= Available data =
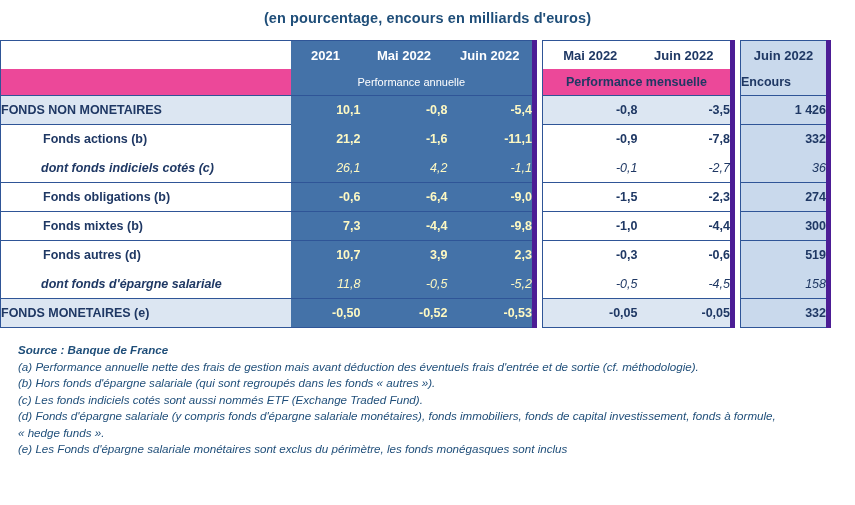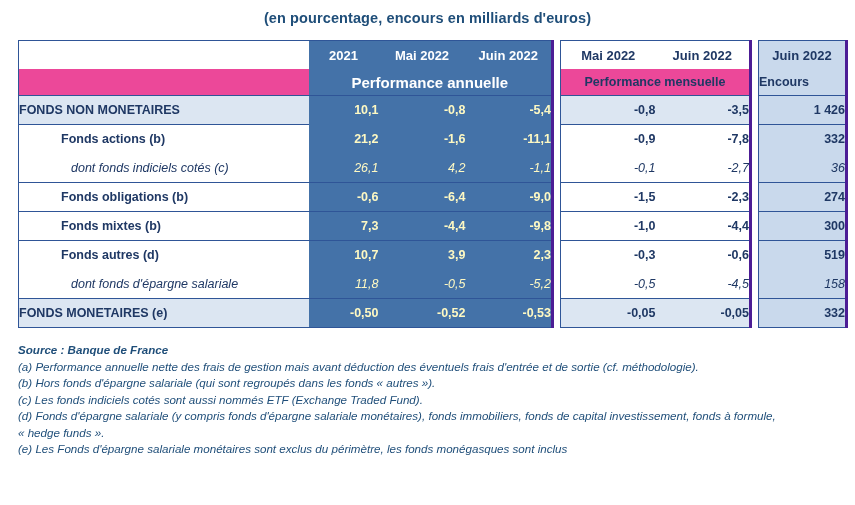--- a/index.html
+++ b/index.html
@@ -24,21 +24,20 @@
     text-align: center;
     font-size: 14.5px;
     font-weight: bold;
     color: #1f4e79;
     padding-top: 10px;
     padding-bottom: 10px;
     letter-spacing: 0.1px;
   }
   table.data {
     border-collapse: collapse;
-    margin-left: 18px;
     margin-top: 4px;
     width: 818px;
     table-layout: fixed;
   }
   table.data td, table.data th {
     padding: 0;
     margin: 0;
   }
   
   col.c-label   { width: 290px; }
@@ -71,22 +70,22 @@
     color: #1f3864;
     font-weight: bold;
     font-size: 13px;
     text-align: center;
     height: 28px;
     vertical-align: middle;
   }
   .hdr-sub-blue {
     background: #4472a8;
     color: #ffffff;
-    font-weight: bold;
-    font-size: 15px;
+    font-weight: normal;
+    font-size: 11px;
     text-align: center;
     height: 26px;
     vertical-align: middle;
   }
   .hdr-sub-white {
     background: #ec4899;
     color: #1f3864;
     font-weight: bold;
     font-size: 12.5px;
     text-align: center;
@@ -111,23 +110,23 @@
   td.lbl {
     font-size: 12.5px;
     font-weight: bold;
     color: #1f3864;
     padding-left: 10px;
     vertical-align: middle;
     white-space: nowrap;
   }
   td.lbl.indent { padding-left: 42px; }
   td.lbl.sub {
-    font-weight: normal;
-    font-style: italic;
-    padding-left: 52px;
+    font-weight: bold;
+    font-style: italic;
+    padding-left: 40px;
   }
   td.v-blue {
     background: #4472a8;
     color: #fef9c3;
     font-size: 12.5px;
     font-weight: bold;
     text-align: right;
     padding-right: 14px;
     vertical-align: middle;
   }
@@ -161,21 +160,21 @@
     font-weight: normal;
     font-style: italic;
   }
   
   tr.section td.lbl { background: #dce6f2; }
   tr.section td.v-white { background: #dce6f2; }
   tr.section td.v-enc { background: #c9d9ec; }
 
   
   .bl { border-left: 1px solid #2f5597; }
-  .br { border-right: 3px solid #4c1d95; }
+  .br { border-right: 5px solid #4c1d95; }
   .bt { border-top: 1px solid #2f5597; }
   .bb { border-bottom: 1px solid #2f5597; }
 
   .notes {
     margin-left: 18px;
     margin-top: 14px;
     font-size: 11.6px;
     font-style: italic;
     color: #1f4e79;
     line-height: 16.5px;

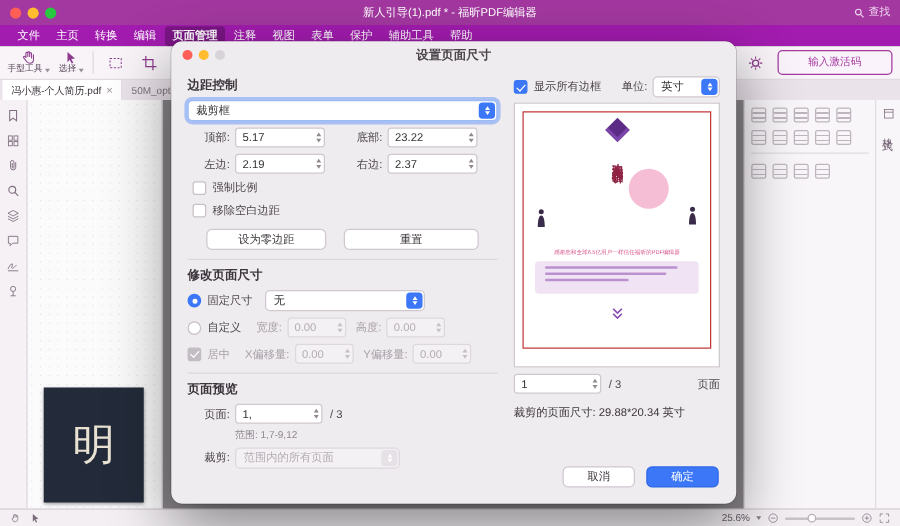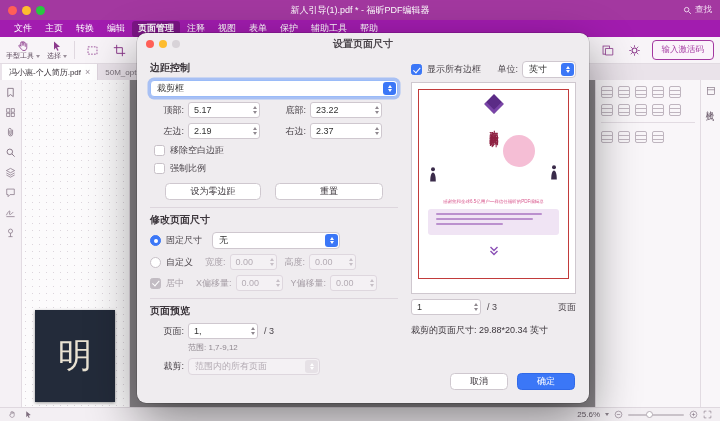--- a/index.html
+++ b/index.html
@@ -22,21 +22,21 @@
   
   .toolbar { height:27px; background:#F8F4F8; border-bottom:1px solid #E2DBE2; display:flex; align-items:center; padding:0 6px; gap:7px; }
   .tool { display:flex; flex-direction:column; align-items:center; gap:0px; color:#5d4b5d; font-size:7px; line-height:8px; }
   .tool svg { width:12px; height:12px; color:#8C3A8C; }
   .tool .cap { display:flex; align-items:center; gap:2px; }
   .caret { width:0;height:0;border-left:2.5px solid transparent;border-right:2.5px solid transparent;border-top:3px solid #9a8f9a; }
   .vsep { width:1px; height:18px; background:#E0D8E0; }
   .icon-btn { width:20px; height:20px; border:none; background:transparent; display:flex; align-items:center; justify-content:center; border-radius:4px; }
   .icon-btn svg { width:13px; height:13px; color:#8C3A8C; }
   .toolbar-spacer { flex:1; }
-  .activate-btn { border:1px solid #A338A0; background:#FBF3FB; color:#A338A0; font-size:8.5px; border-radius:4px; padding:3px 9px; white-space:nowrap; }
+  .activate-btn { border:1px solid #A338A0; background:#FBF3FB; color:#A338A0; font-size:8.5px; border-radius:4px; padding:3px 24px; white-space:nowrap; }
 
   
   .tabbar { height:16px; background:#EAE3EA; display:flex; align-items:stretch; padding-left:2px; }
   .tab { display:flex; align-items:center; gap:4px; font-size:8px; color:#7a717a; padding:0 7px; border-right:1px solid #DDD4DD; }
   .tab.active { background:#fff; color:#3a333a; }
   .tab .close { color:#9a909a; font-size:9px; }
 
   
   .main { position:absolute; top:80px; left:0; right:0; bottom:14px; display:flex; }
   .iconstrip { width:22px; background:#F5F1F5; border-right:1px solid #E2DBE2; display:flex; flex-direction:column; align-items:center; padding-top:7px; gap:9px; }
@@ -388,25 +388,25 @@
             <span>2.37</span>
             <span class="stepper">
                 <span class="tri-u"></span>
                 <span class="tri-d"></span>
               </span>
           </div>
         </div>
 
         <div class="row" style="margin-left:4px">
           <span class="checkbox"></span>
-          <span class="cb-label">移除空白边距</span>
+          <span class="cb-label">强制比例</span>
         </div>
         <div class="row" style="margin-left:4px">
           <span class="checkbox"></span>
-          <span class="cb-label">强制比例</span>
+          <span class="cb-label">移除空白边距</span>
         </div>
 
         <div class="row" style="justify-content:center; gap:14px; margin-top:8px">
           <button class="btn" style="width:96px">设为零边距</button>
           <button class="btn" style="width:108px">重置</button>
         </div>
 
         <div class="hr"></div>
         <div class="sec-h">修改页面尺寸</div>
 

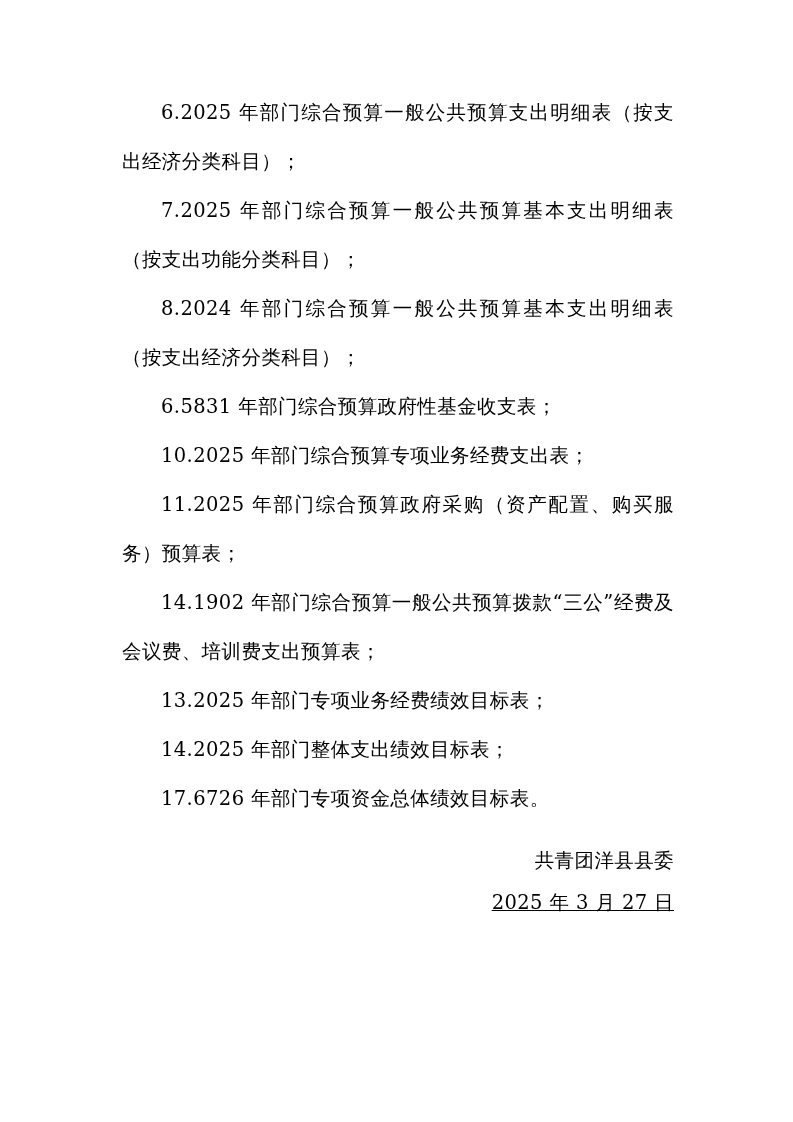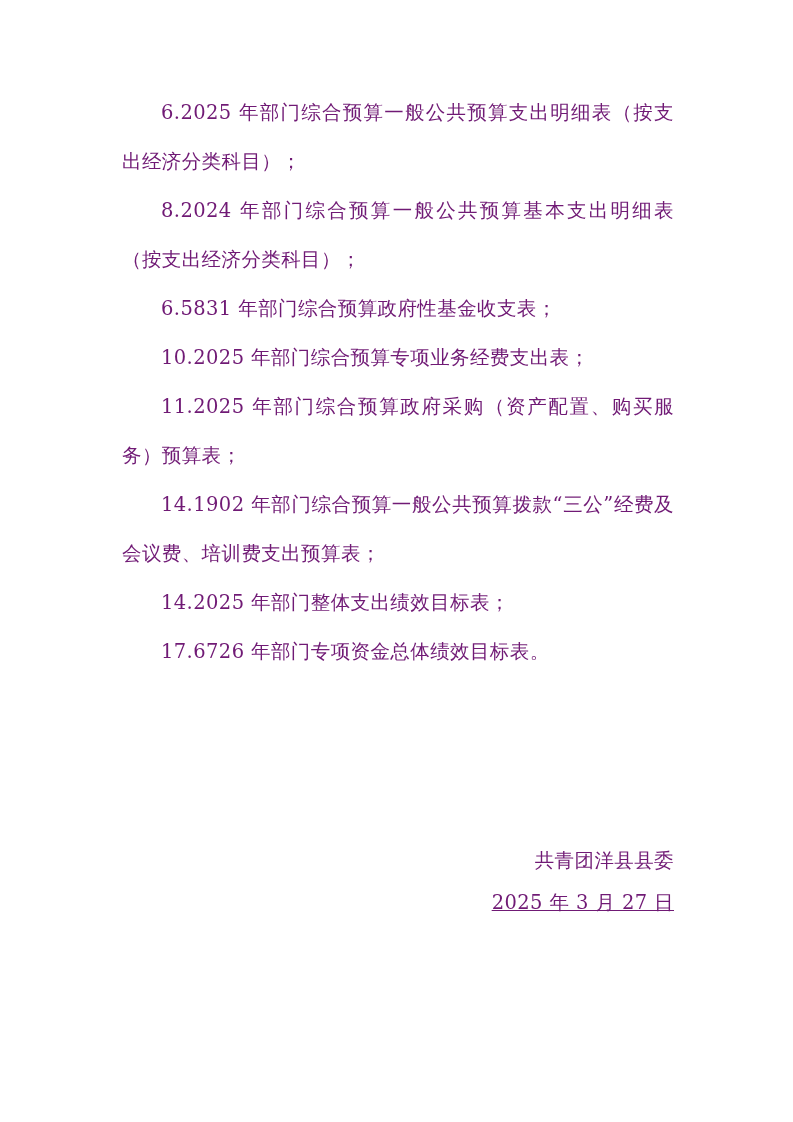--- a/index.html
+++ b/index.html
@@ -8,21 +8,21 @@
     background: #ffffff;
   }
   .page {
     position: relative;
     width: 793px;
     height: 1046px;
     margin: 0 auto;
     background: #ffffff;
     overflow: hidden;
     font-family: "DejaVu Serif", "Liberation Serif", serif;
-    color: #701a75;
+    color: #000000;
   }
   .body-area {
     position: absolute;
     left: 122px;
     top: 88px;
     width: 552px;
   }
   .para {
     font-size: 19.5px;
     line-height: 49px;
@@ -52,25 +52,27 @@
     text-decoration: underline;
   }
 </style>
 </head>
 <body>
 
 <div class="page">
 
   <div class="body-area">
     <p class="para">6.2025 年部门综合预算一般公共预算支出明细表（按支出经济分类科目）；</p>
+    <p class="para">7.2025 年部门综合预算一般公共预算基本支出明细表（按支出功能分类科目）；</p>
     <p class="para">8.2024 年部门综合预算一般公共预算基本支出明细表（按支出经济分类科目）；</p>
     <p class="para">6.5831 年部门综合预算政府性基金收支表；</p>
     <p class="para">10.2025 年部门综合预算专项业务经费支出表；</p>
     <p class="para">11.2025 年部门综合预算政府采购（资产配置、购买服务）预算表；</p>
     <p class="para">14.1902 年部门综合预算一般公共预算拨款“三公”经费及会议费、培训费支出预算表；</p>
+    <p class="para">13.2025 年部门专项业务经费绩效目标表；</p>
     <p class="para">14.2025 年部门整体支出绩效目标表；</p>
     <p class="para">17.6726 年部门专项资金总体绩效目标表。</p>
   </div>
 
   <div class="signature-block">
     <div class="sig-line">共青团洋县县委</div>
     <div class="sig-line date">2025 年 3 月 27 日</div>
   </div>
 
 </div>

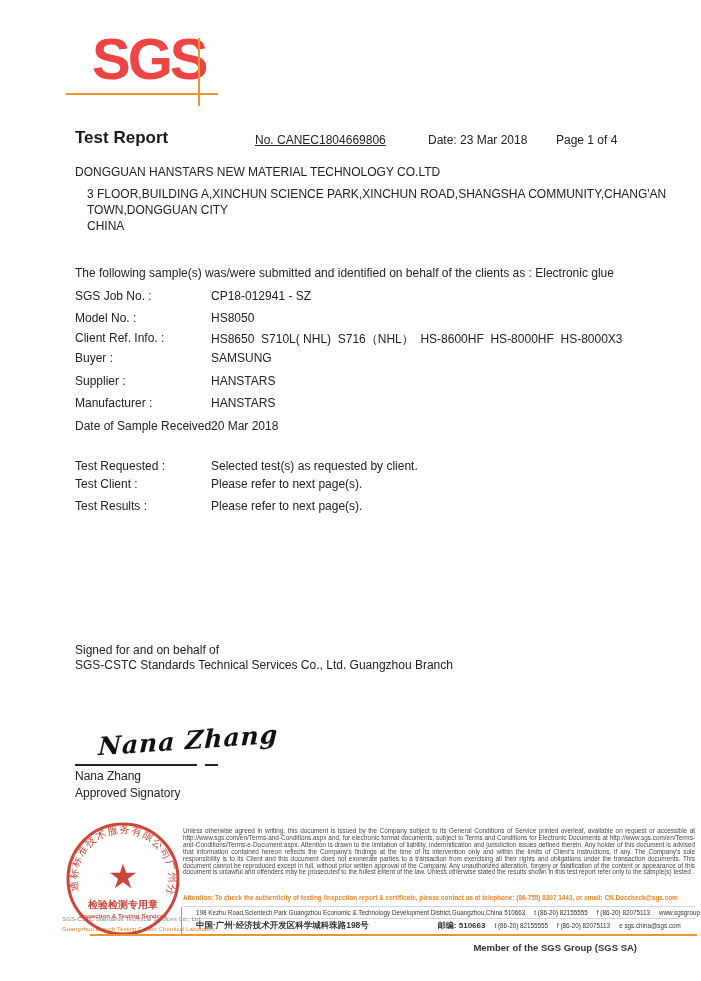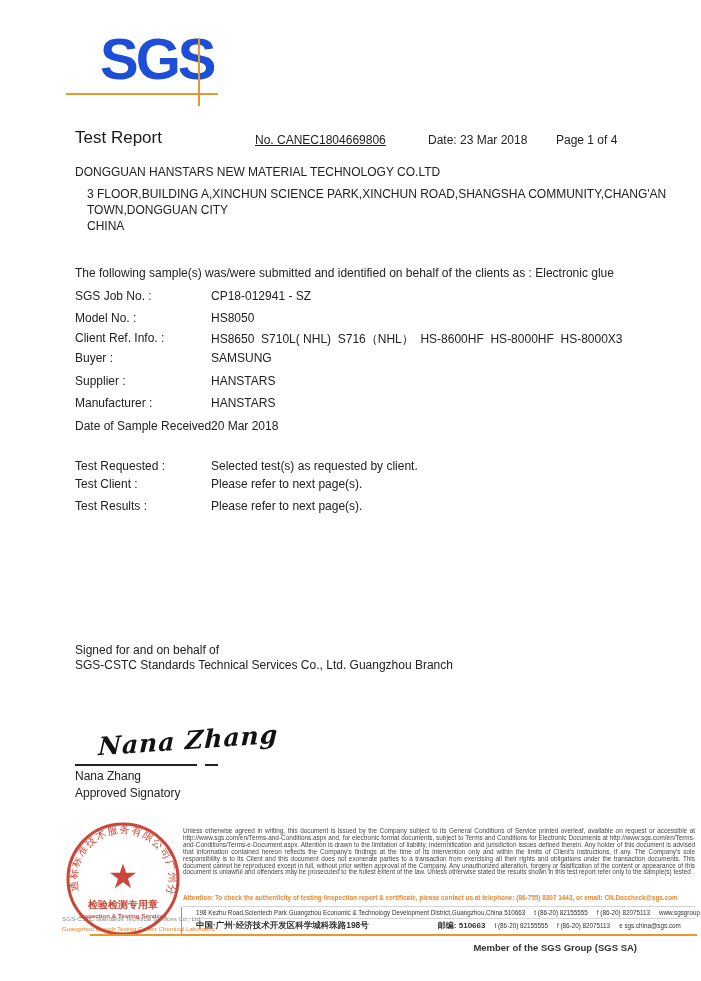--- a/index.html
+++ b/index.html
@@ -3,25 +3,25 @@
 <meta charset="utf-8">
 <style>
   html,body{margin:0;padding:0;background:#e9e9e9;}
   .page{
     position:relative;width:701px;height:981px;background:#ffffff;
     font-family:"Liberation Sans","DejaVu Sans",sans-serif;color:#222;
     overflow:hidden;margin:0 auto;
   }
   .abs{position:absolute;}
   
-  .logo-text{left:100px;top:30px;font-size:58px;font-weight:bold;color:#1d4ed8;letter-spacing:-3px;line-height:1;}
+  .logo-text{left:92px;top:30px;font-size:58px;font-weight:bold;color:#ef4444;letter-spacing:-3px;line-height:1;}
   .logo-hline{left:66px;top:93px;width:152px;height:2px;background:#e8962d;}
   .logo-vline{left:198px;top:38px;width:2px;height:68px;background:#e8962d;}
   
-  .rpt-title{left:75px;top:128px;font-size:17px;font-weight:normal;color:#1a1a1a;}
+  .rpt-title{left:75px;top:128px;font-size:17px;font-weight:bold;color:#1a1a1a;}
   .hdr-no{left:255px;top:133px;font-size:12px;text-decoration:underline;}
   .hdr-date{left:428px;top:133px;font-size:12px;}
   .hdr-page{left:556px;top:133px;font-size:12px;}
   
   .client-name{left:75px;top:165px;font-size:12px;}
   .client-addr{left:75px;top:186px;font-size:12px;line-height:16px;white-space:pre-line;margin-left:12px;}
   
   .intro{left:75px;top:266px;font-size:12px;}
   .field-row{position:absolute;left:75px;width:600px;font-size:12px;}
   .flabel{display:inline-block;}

= Problem to solve =
When pictures appear in the records above, leave them out and reproduce exactly each line from the first through the line containing "font-size: 11.6px;", both included.

= Result for this task =
--- a/index.html
+++ b/index.html
@@ -24,21 +24,20 @@
     text-align: center;
     font-size: 14.5px;
     font-weight: bold;
     color: #1f4e79;
     padding-top: 10px;
     padding-bottom: 10px;
     letter-spacing: 0.1px;
   }
   table.data {
     border-collapse: collapse;
-    margin-left: 18px;
     margin-top: 4px;
     width: 818px;
     table-layout: fixed;
   }
   table.data td, table.data th {
     padding: 0;
     margin: 0;
   }
   
   col.c-label   { width: 290px; }
@@ -71,22 +70,22 @@
     color: #1f3864;
     font-weight: bold;
     font-size: 13px;
     text-align: center;
     height: 28px;
     vertical-align: middle;
   }
   .hdr-sub-blue {
     background: #4472a8;
     color: #ffffff;
-    font-weight: bold;
-    font-size: 15px;
+    font-weight: normal;
+    font-size: 11px;
     text-align: center;
     height: 26px;
     vertical-align: middle;
   }
   .hdr-sub-white {
     background: #ec4899;
     color: #1f3864;
     font-weight: bold;
     font-size: 12.5px;
     text-align: center;
@@ -111,23 +110,23 @@
   td.lbl {
     font-size: 12.5px;
     font-weight: bold;
     color: #1f3864;
     padding-left: 10px;
     vertical-align: middle;
     white-space: nowrap;
   }
   td.lbl.indent { padding-left: 42px; }
   td.lbl.sub {
-    font-weight: normal;
-    font-style: italic;
-    padding-left: 52px;
+    font-weight: bold;
+    font-style: italic;
+    padding-left: 40px;
   }
   td.v-blue {
     background: #4472a8;
     color: #fef9c3;
     font-size: 12.5px;
     font-weight: bold;
     text-align: right;
     padding-right: 14px;
     vertical-align: middle;
   }
@@ -161,21 +160,21 @@
     font-weight: normal;
     font-style: italic;
   }
   
   tr.section td.lbl { background: #dce6f2; }
   tr.section td.v-white { background: #dce6f2; }
   tr.section td.v-enc { background: #c9d9ec; }
 
   
   .bl { border-left: 1px solid #2f5597; }
-  .br { border-right: 3px solid #4c1d95; }
+  .br { border-right: 5px solid #4c1d95; }
   .bt { border-top: 1px solid #2f5597; }
   .bb { border-bottom: 1px solid #2f5597; }
 
   .notes {
     margin-left: 18px;
     margin-top: 14px;
     font-size: 11.6px;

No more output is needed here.